The vaunted terorrists of our time are pikers compared to Roosevelt and Truman, a fact that has always been obscured because in earlier wars, we were struggling against genuine powers that represented a real threat while Iraq and Iran cut a pretty pathetic figure compared to Japan, Germany, or the Soviet Union.
The logic of our national strategy is genocidal. So far, we haven’t drawn the deadly conclusions from premises like total war; but it’s a good bet, we will one of these days.
[...] Imagine if [...]
Jim’s right! If you look at the US, then the only strategically correct thing to do should be to control the world. Be it’s king, judge and police. Otherwise all that money you put into the war machine ends up being a big huge waste. World domination is a logical conclusion to the US strategy so far. Since, any other strategy from this point onwards looks bad, one way or the other the US must extend its control of the world. George Bush is not an accident. He is a game-theoretic inevitability. I am not from the US, btw.
I’m surprised that you’re linking to conservative Republican propaganda cartoons.
The “group of countries claiming the U.S. possessed weapons of mass destruction”, etc. is obviously a reference to the Union of Soviet Socialist Republics. The first three panels are thus classic cold-war conservative fearmongering.
The second panel seems to imply that a dangerous country that claims to possess WMDs might actually be found to have WMDs. Nobody to the Left of J. Edgar Cheney believes that anymore!
And the final three panels are obviously a NRA-style appeal for more private gun ownership.
All the President’s Words
Mark,
Perhaps I have been listening to a different Bush administration than you have. I certainly have, if you’ve been going on Bush’s silly speeches designed for illiterate america.
If you want to learn more about the way the Bush administration really thinks, and especially how it thought leading up to Iraq, you could start here. This document was released about a year after September 11.
As for the politics on this blog, I guess I shouldn’t have used the word “vote”, but I was referring to Sean’s lurker day post where he asked people to comment on the blog. To my memory–and a quick scan verified this at leats in part–there were quite a few negative comments about the politics here.
-David
p.s., haha, I just read my original post. I shouldn’t have said ‘vote’; and I certainly shouldn’t said ‘overwhelming’. But hey, I get excited too sometimes =).

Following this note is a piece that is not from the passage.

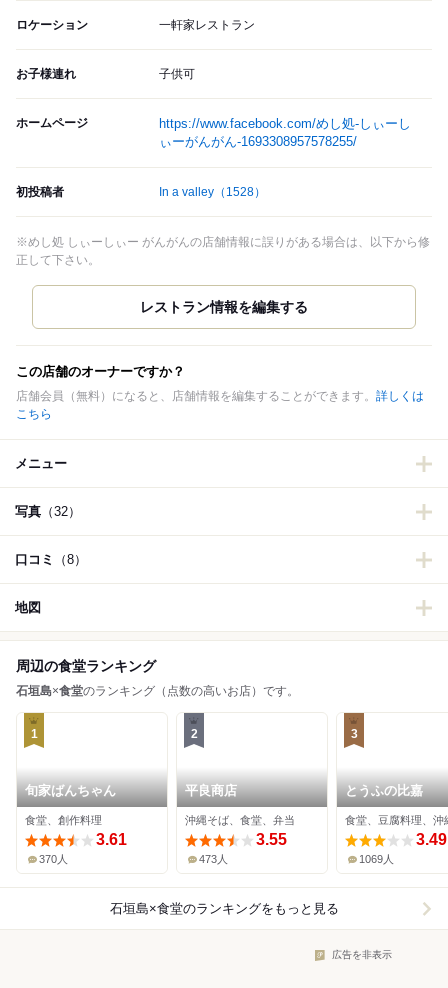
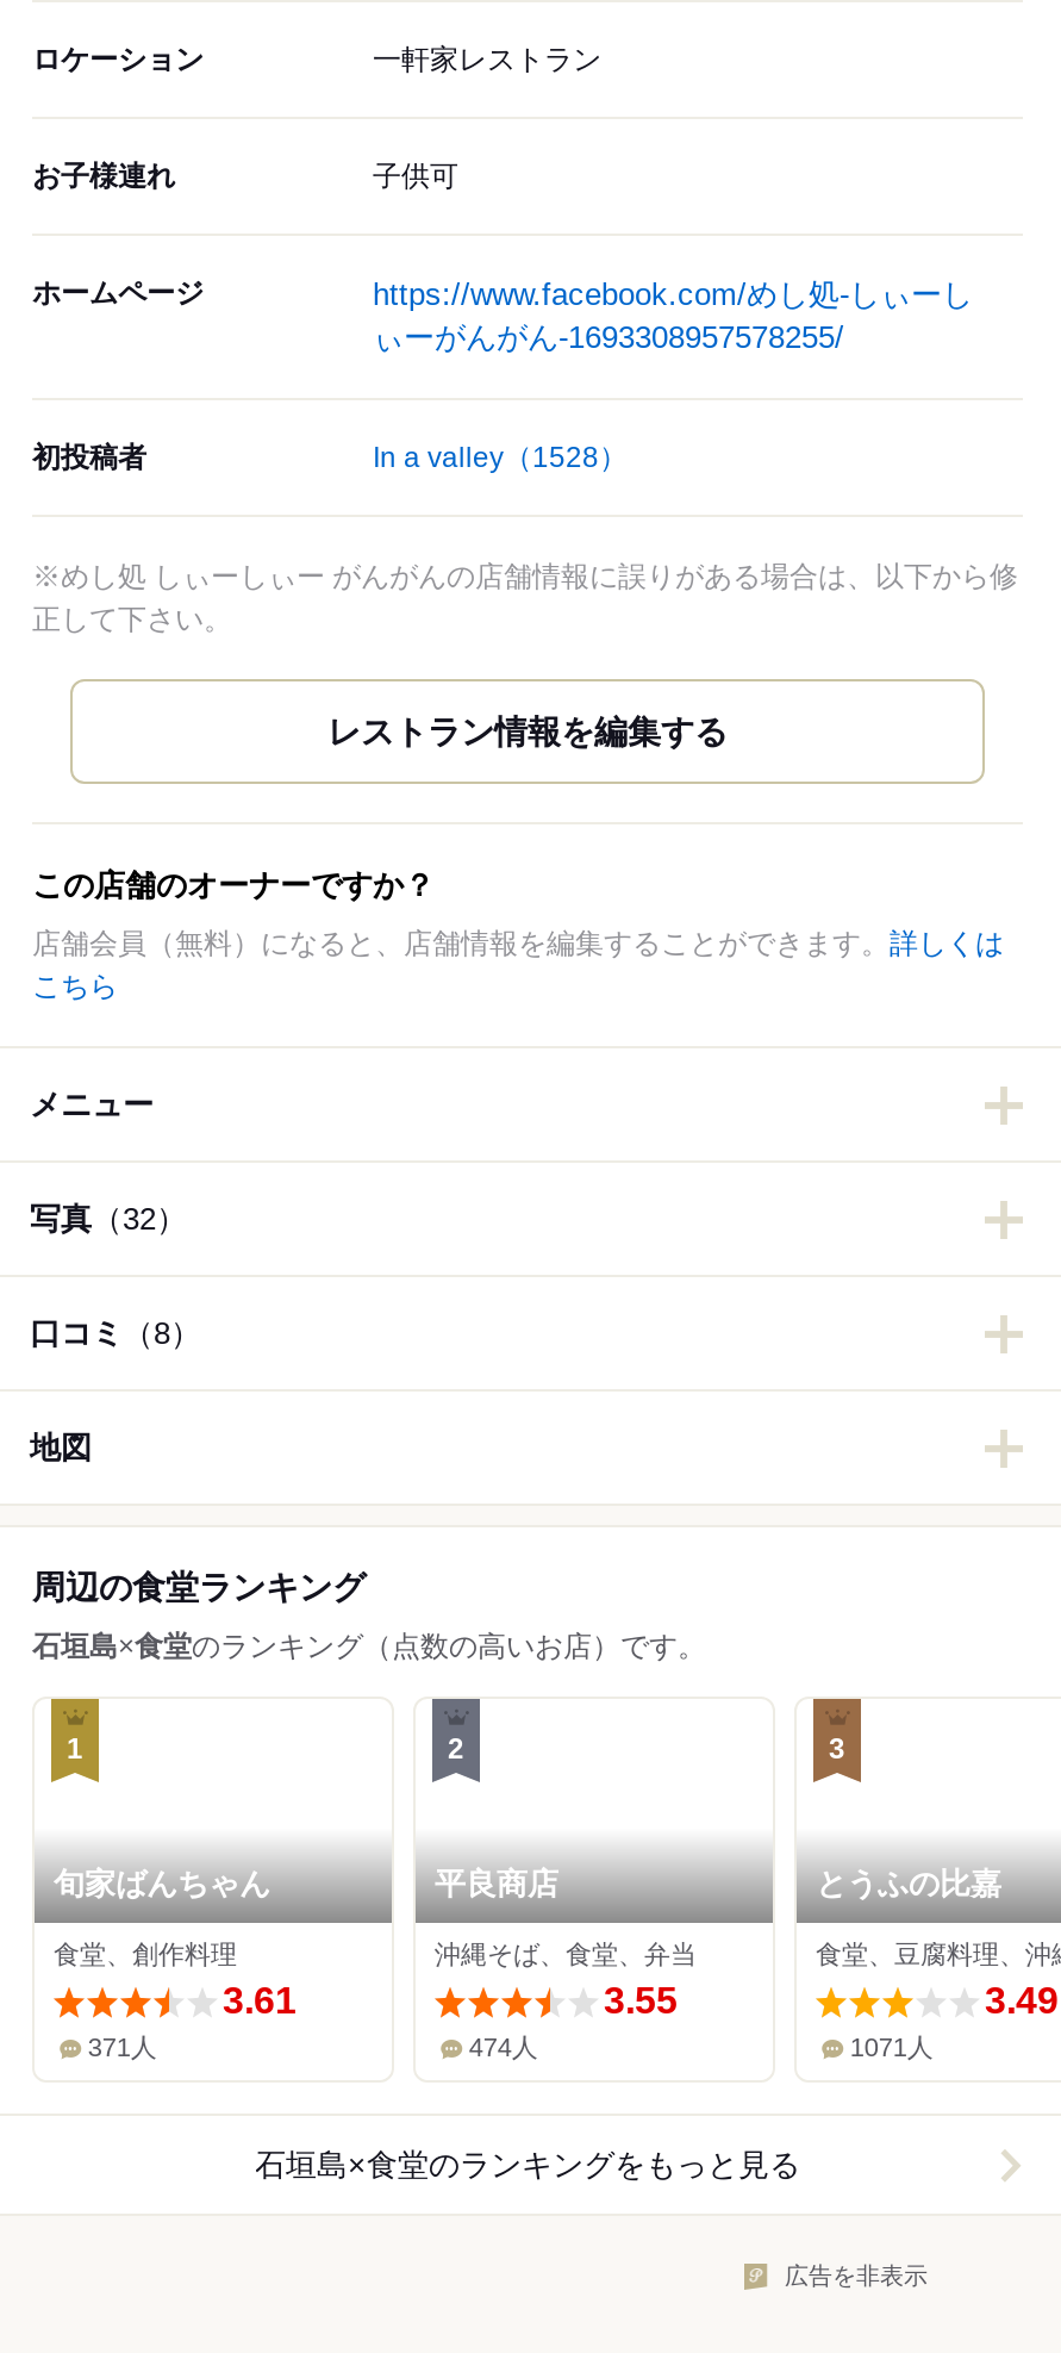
[39,853,68,865] 370人 -> [88,2033,157,2062] 371人
[199,853,228,865] 473人 -> [469,2033,538,2062] 474人
[359,853,394,865] 1069人 -> [850,2033,933,2062] 1071人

David, I know I can’t change minds, but we all know that the main reasons given for the war were WMDs and links to terrorism?
Well, those were the main reasons given to the “american people” in speeches. But oversimplified speeches are just the annoying part of having a democracy with an uneducated populace. If you are educated, you have to put up with them, and look deeper. The Bush administration and the think tanks behind it were saying lots of other things all along, not least of which was the *legality* of the war, which nobody ever talks about (except to say it was somehow illegal… which is flabbergasting). But Iraq was in flagrant violation of multiple UN resolutions, and really it was 100% clear tha an invasion was legal when Saddam finally kicked out the last of the inspectors during Clinton’s term. Unfortunately Clinton got distracted by the Lewinsky scandal, or for whatever reason decided not to do anything about ir other than a few cruise missiles (if I remember aright), and the legacy of Saddam flaunting international law at will began. Conservatives thought that when the US (and its allies) say something, it should carry meaning. We spent a lot of time trying to convince the UN to uphold its own resolutions, and when finally it became clear they wouldn’t, we did it ourself. If Bush sr. had expected the UN to become such a gelatanous organization, I think he would have done things differently after the first gulf war. Anyway, this is an example of one of the issues that was seriously discussed; there was also talk about democratising the middle east for its own stability, enforcing human rights (see especially the introduction to that document I linked to), and probably other causes as well. But WMD (and the whole world believed he had WMD, from the way he was acting, even though we most certainly lied about having *proof*) was but one cause among many.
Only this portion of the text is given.